O tema das mensalidades escolares está regulamentado na Lei nº 9.870/1999, em especial sobre os limites das instituições de ensino em caso de inadimplemento por parte dos responsáveis ou estudantes. Inicialmente, cumpre destacar que o inadimplemento ocorre quando não há cumprimento da obrigação contratual na forma ou no modo esperado. Assim, na relação existente entre a instituição de ensino e seus alunos e responsáveis, firmada por meio de um contrato de prestação de serviços educacionais, a ausência de pagamento ou atraso da mensalidade caracteriza descumprimento contratual.

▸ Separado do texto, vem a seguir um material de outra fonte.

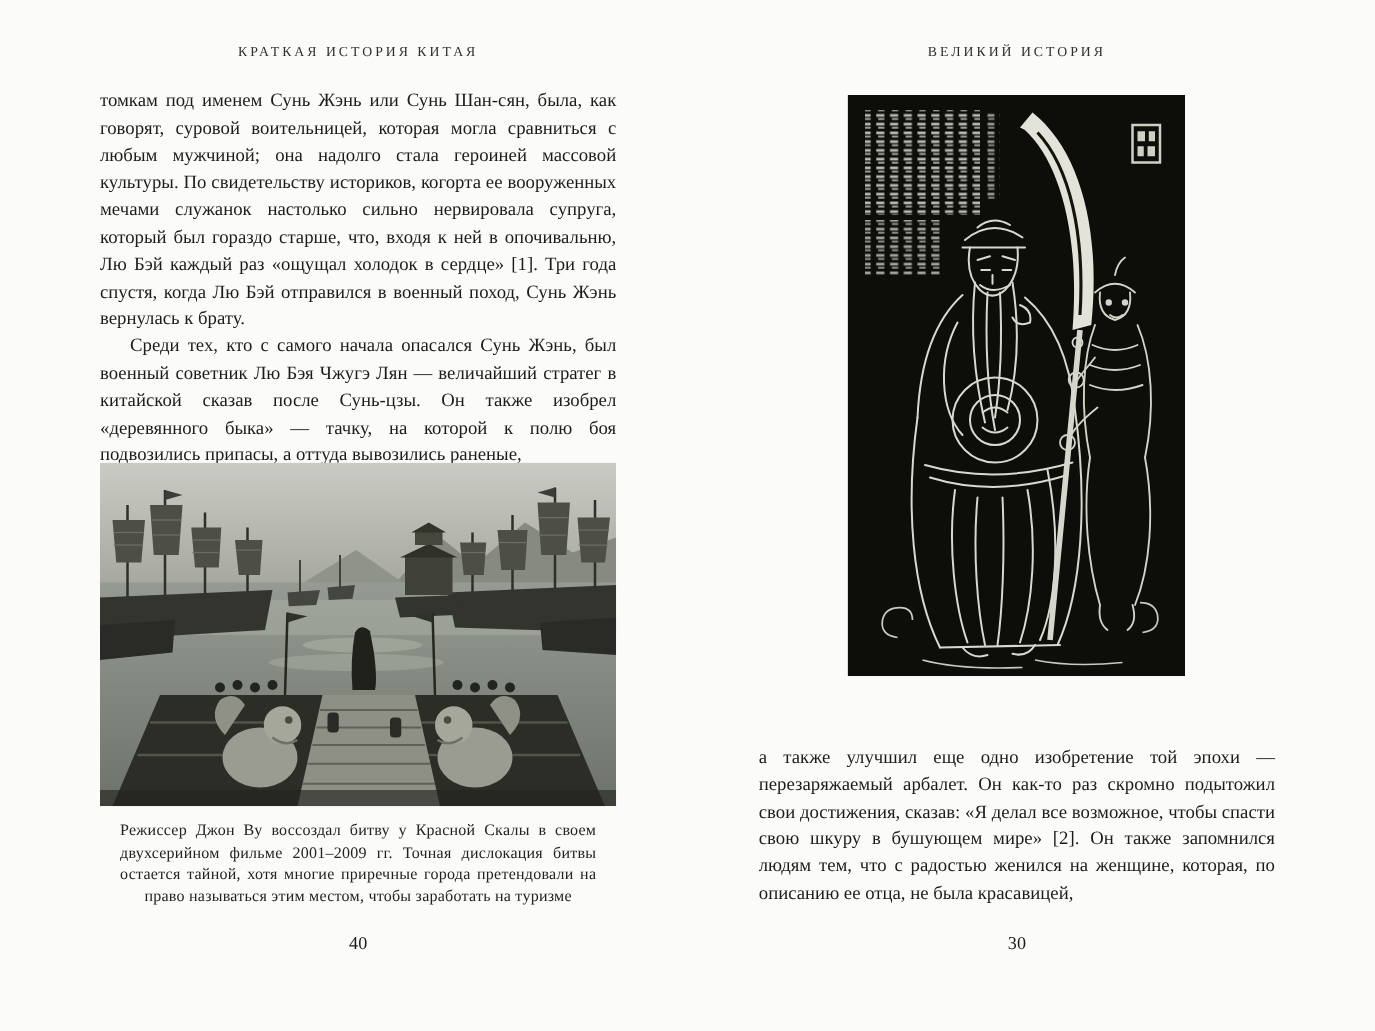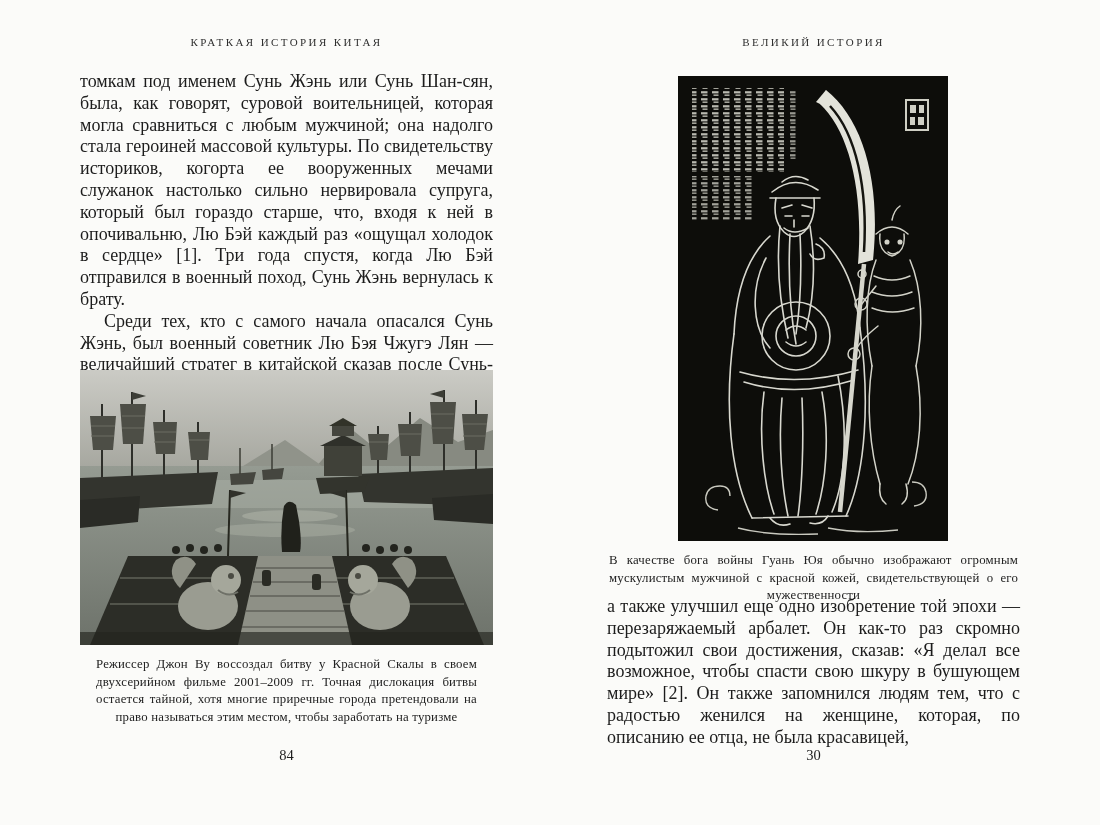--- a/index.html
+++ b/index.html
@@ -15,7 +15,7 @@
     position:absolute;top:36px;left:0;right:0;text-align:center;
     font-size:11px;letter-spacing:2.4px;color:#2f2f2f;
   }
-  .body-text{position:absolute;left:0;right:0;font-size:18px;line-height:21.8px;text-align:justify;hyphens:auto}
+  .body-text{position:absolute;left:0;right:0;font-size:15px;line-height:21.8px;text-align:justify;hyphens:auto}
   .page-left .body-text{top:71px}
   .page-right .body-text{top:596px}
   .body-text p{margin:0}

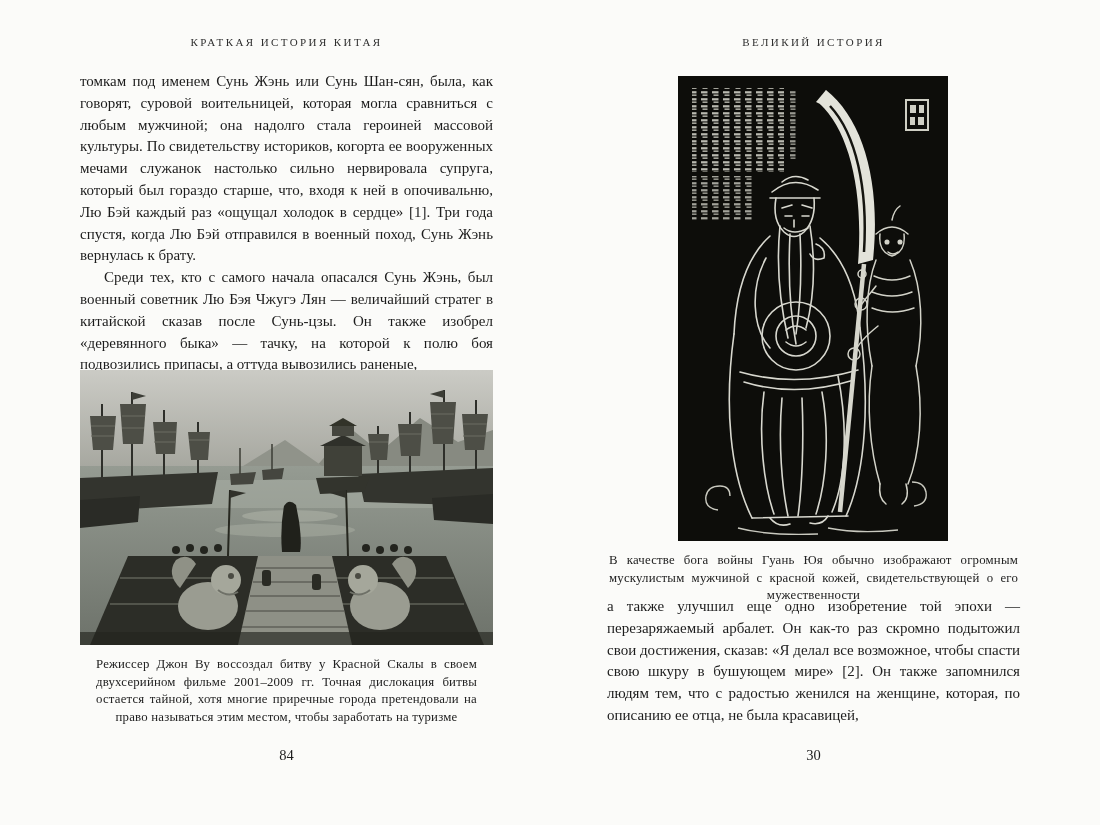--- a/index.html
+++ b/index.html
@@ -292,7 +292,6 @@
       </svg>
     </figure>
 
-    <div class="caption">В качестве бога войны Гуань Юя обычно изображают огромным мускулистым мужчиной с красной кожей, свидетельствующей о его мужественности</div>
 
     <div class="body-text">
       <p>а также улучшил еще одно изобретение той эпохи — перезаряжаемый арбалет. Он как-то раз скромно подытожил свои достижения, сказав: «Я делал все возможное, чтобы спасти свою шкуру в бушующем мире» [2]. Он также запомнился людям тем, что с радостью женился на женщине, которая, по описанию ее отца, не была красавицей,</p>

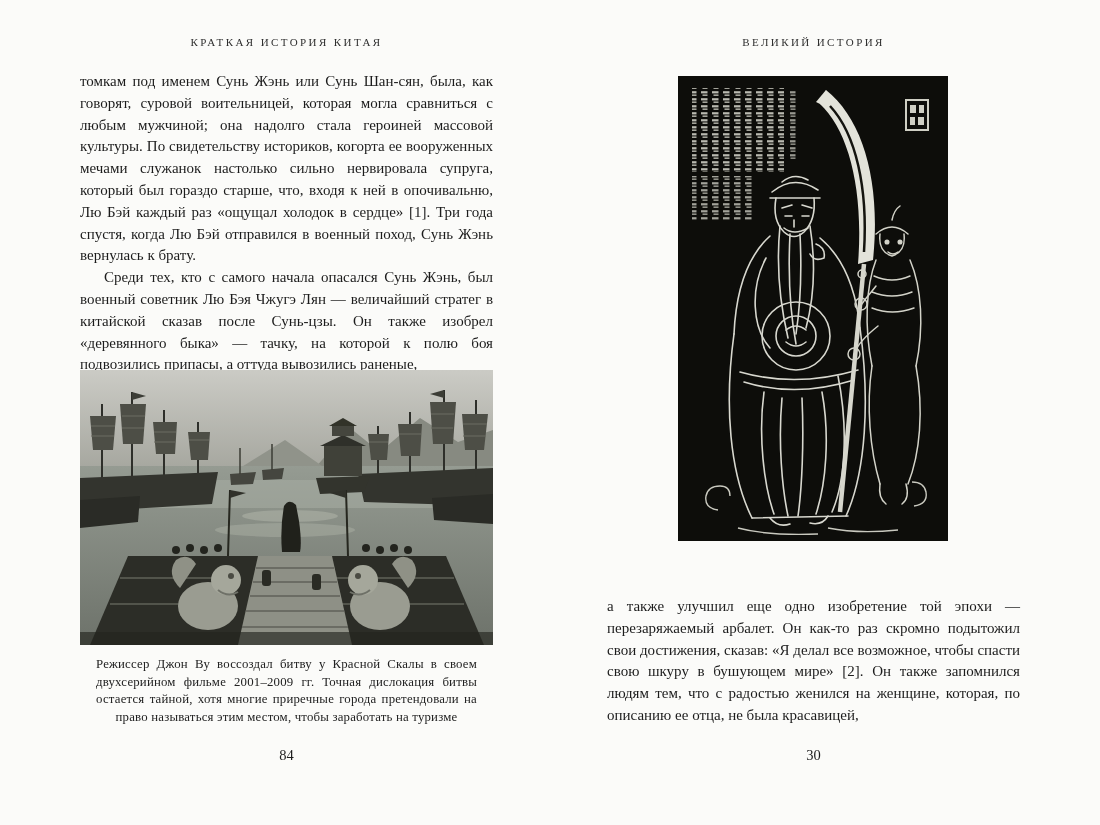--- a/index.html
+++ b/index.html
@@ -190,7 +190,7 @@
     </figure>
 
     <div class="caption">Режиссер Джон Ву воссоздал битву у Красной Скалы в своем двухсерийном фильме 2001–2009 гг. Точная дислокация битвы остается тайной, хотя многие приречные города претендовали на право называться этим местом, чтобы заработать на туризме</div>
-    <div class="page-number">84</div>
+    <div class="page-number">40</div>
   </section>
 
   <section class="page page-right">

Tal relação, contudo, possui particularidades próprias por ter como objeto a atividade essencial da educação, direito fundamental previsto na Constituição, e por ser uma relação consumerista, na qual o estabelecimento de ensino figura como fornecedor de serviço e o aluno, que utiliza o serviço ofertado como destinatário final, como consumidor (artigo 2º e 3º do Código de Defesa do Consumidor).

A ausência de pagamento ou atraso da mensalidade caracteriza descumprimento do contrato de prestação de serviços educacionais, autorizando a instituição de ensino a realizar o desligamento do aluno ao final do ano letivo ou, no ensino superior, ao final do semestre letivo quando a instituição adotar o regime didático semestral (artigo 6°, §1º,

da Lei 9.870/99).

No devido momento, o estabelecimento poderá, ainda, acionar o devedor

judicialmente para executar o contrato firmado entre as partes, assim como incluir o devedor nos cadastros de proteção de crédito.

Inadimplência estudantil: cuidados necessários no momento da cobrança

Em regra, as instituições de ensino privado não possuem a obrigação de

renovação das matrículas de estudantes em inadimplência. Constatada a inadimplência, caracteriza-se prática abusiva a retenção de documentação que assegure a transferência ou o desligamento do aluno antes do fim do ano letivo.

No ato da matrícula, diversos Procons estaduais consideram prática abusiva a exigência de declaração de quitação de débitos, visto não estar entre os documentos obrigatórios pode terminação legal. A título de exemplo, cite-se a Portaria 07/2016 do Ministério Público do Ceará (MPCE), que recomenda às instituições de ensino de “se abster de condicionar a matrícula do aluno à apresentação de ‘declaração de quitação de débito’ da instituição de ensino matriculado anteriormente, com intuito de coibir o aumento no índice de inadimplemento e o comprometimento da lucratividade de seus serviços”.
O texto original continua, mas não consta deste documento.